Palestinians Support Iraq, Putting Arafat on Spot

Anti-US protests to save the Iraqi people continued yesterday, defying Arafat's ban.

As though Yasser Arafat didn't have enough problems. Like a onetime friend from a past you'd rather forget, Iraqi President Saddam Hussein has reappeared on the Palestinian political scene to make PLO Chairman Arafat's life just a little more complicated.

Pro-Iraqi demonstrations continued yesterday despite Mr. Arafat's ban on them, confounding the official Palestinian position of neutrality in the United States standoff with Saddam Hussein over his refusal to allow United Nations weapons inspectors unfettered access to suspected weapons sites. Scrambling to quell the unrest, Arafat closed down a Palestinian television station that had been critical of American policy in the area and arrested one of the protest leaders from a refugee camp on this West Bank city's outskirts.

'Saddam, oh friend'

The outpouring of popular Palestinian support for Saddam hurts Arafat at home and abroad. It also damages long-term prospects for Middle East peace by dragging Israeli-Palestinian relations back to a vitriolic point that optimistic politicians had once declared the stuff of history's dustbin. It does not just make Palestinians seem extreme in the eyes of Americans and other countries lending financial support to Arafat's fledgling government.
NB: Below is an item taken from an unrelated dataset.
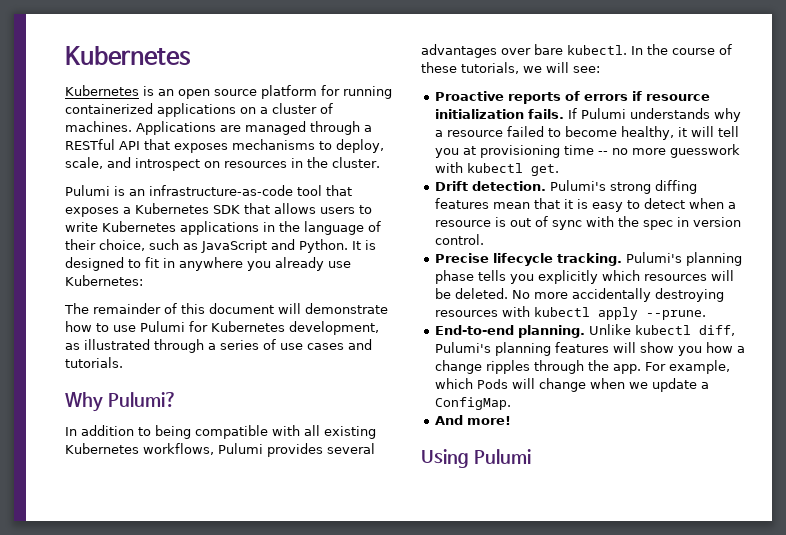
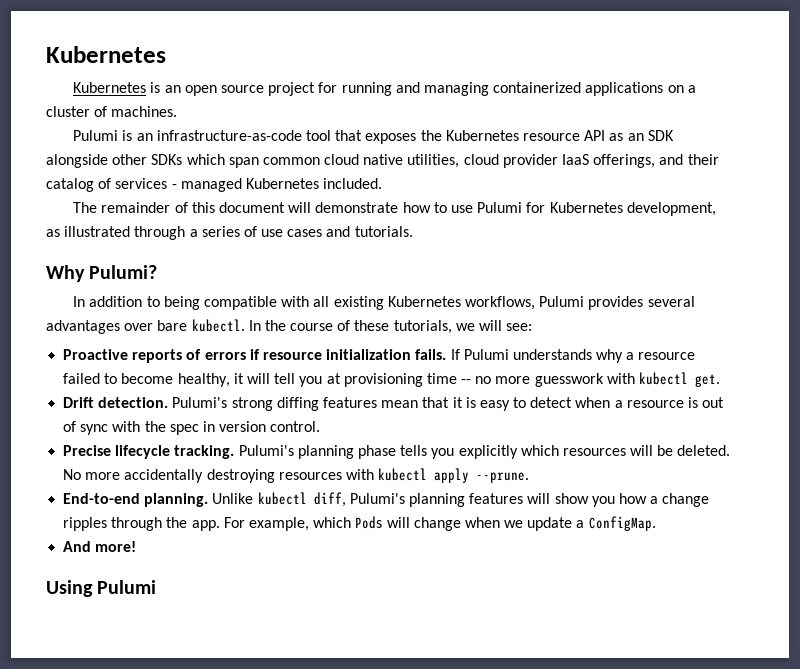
[261,85,317,99] platform -> [268,82,316,96] project
(392, 92) none -> [395,82,489,96] and managing
[136,121,372,135] [65,139,384,153] [65,157,380,171] Applications are managed through a RESTful API that exposes mechanisms to deploy, scale, and introspect on resources in the cluster. -> (178, 111) none
[123,203,372,214] [65,221,381,235] [65,239,376,253] [65,257,351,271] [65,275,143,286] a Kubernetes SDK that allows users to write Kubernetes applications in the language of their choice, such as JavaScript and Python. It is designed to fit in anywhere you already use Kubernetes: -> [420,130,674,141] [46,154,719,168] [46,178,383,192] the Kubernetes resource API as an SDK alongside other SDKs which span common cloud native utilities, cloud provider IaaS offerings, and their catalog of services - managed Kubernetes included.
It also reinforces Israeli feelings of insecurity and allows hard-liners to capitalize on that sentiment by warning the public against being conciliatory to hostile neighbors.

Here in Bethlehem, students carried a giant Iraqi banner high over their heads, burned American and Israeli flags, and tried to charge past Palestinian police in order to stone Israeli soldiers nearby. But protesters say their hearts are really with the Iraqi people, not its leader.

"If America attacks Saddam, who will be destroyed? Not him, but the Iraqi people," says Ala al-Azzeh, a university chemistry student. "I don't really support Saddam. I support Iraq as a people, as a part of our Arab civilization - and as a statement against the Americans as an imperialist nation."

Such expressions of resentment toward America's role in the region are common.

But the Palestinian explanation that their sympathy is for the Iraqi people's plight rings hollow with Israelis whose evening news footage is filled with Palestinians chanting: "Oh Saddam, oh friend, hit Tel Aviv. Saddam, use chemical weapons."

Palestinians remember Saddam as the man who championed their cause during the Gulf War, and they cheered from rooftops as he lobbed 39 Scud missiles at Israel. Many here applaud him as a kind of folk hero who manages to thumb his nose at the West and survive. Lately, posters of the Iraqi ruler have been selling more quickly than those of Arafat.

Savvy Palestinians recognize the contradictions. They condemn Arafat's ban on the protests, and his recent clampdown on the media with a new dictate to refrain from commenting on Iraq. But they know that life would be much less free under an autocrat like Saddam. Says Mr. Al-Azzeh: "If you are drowning, you'll grab onto anything to prevent yourself from going under, and we are drowning."

Indeed, faith in the peace process has hit the lowest point since the Oslo accords were reached in September 1993, with no real progress in more than a year.

Frustration with US

Palestinians, already frustrated that the US has not put more pressure on right-wing Israeli Prime Minister Benjamin Netanyahu to implement the accords and stop expanding Jewish settlements in occupied territories, are looking for ways to vent their anger.

"There is huge frustration among the Palestinian people with the American government as far as the peace process is concerned," says Manel Hassassian, dean of political studies at Bethlehem University.

"They see procrastination on one side in dealing with the Israelis, and the consistency of trying to enforce UN resolutions on Iraq. This is considered by Palestinians to be a double-standard policy," he adds.

Fodder for Israeli hawks

But as Israelis trudge off to gas mask distribution centers and line up for rolls of plastic sheeting to seal their rooms in case of a chemical attack, feelings of vulnerability are useful to hard-liners who want to remind the public of two key facets of their agenda: Israel is still in danger from its Arab neighbors, and the Palestinians are still not ready for peace - and undeserving of more land.

The demonstrations are "very disturbing, because we'd like to see a real change of heart in the Palestinian people as part of the move toward peace," Mr. Netanyahu says. "We want to see the dismantling of the psychological infrastructure of warfare, so that the Palestinian public accept the right of the state of Israel to exist."

Arafat knows that the protests are fodder in the war chests of hard-line Israelis. And he knows that the pro-Iraqi sentiment can't possibly help his cause in the US, the one country that holds some hope of prodding the parties back onto the road to peace.

"Arafat is banning the demonstrations because he doesn't want to rock his relationship with the Americans," says Professor Hassassian. "At least on an official level, Arafat is trying to show that he will sit on the fence."